By making it impossible to join Equinox during the time when everyone is looking to join a new gym, its exclusivity drove its reputation as a status brand.

🧠 Chanel

Chanel - the luxury fashion house best known for its suits, perfumes, and bags - is no stranger to high prices.

But in 2023, it shocked customers when it raised the price of their Classic Flap bag (see below) to $10,000 - a 200% increase in less than 10 years.

But why did they raise the price so much, so fast?

Because Chanel’s Veblen Goods status was under threat.

Driven by social media, the Chanel Classic Flap had become a wildly popular “starter” bag for luxury collectors and handbag investors - a stepping stone to a “real” luxury bag like an Hermes Birkin.

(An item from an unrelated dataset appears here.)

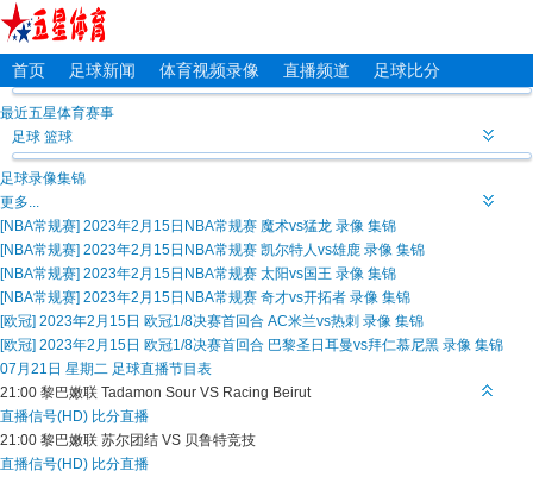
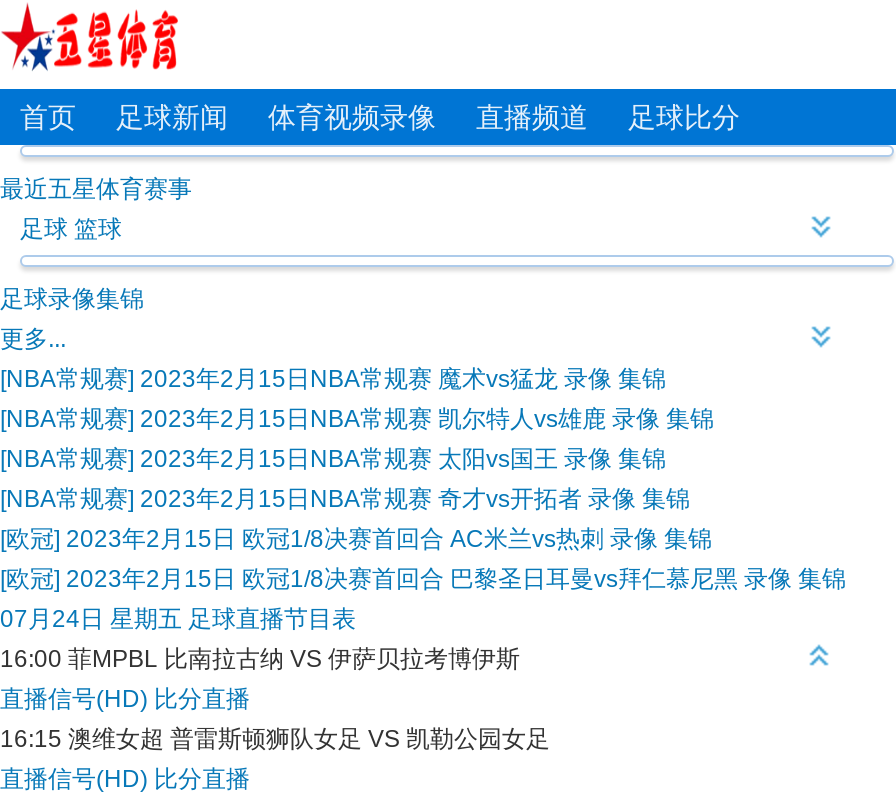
[0,360,311,401] 07月21日 星期二 足球直播节目表 | 21:00 黎巴嫩联Tadamon Sour VS Racing Beirut -> [0,605,520,673] 07月24日 星期五 足球直播节目表 | 16:00 菲MPBL比南拉古纳 VS 伊萨贝拉考博伊斯
[0,432,256,448] 21:00 黎巴嫩联苏尔团结 VS 贝鲁特竞技 -> [0,725,550,753] 16:15 澳维女超普雷斯顿狮队女足 VS 凯勒公园女足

This online reputation as “attainable luxury” started to erode Chanel’s position as a status brand. Too many people were able to buy it, so it started to become too “common” as collectors would say.

In order to slow down how many people got their hands on a new Chanel Classic Flap bag, the brand raised the price of its bags to compete with the uber-desirable Hermes Birkin and Kelly bags (which also start at $10,000).

Making a Chanel Classic Flap more expensive also made it more rare, and rareness drives the exclusivity and status perceptions that Chanel wants its brand to stand for.

Data via Sotheby’s

It’s likely not a coincidence that the price of the Chanel Classic Flap started to rise dramatically around the same time that TikTok (and its #bagtok subculture) began to catch on in 2019.

🧠 Can the Chivas Regal Effect Grow Your Brand (or is it a really bad idea)?

If you think raising your prices could be a good move, start by asking yourself a few questions:

  • Does our customer buy our product to signal status? If the answer is yes, raising your prices could help drive demand. If you think that customers mainly buy your product for its utility and not it’s prestige, then raising your prices probably won’t increase demand.

  • Is our brand viewed as exclusive and/or aspirational? Raising prices alone won’t drive demand if your brand doesn’t have the other markers of a luxury product - exclusivity (scarcity), a rich history, and a reputation for craftsmanship.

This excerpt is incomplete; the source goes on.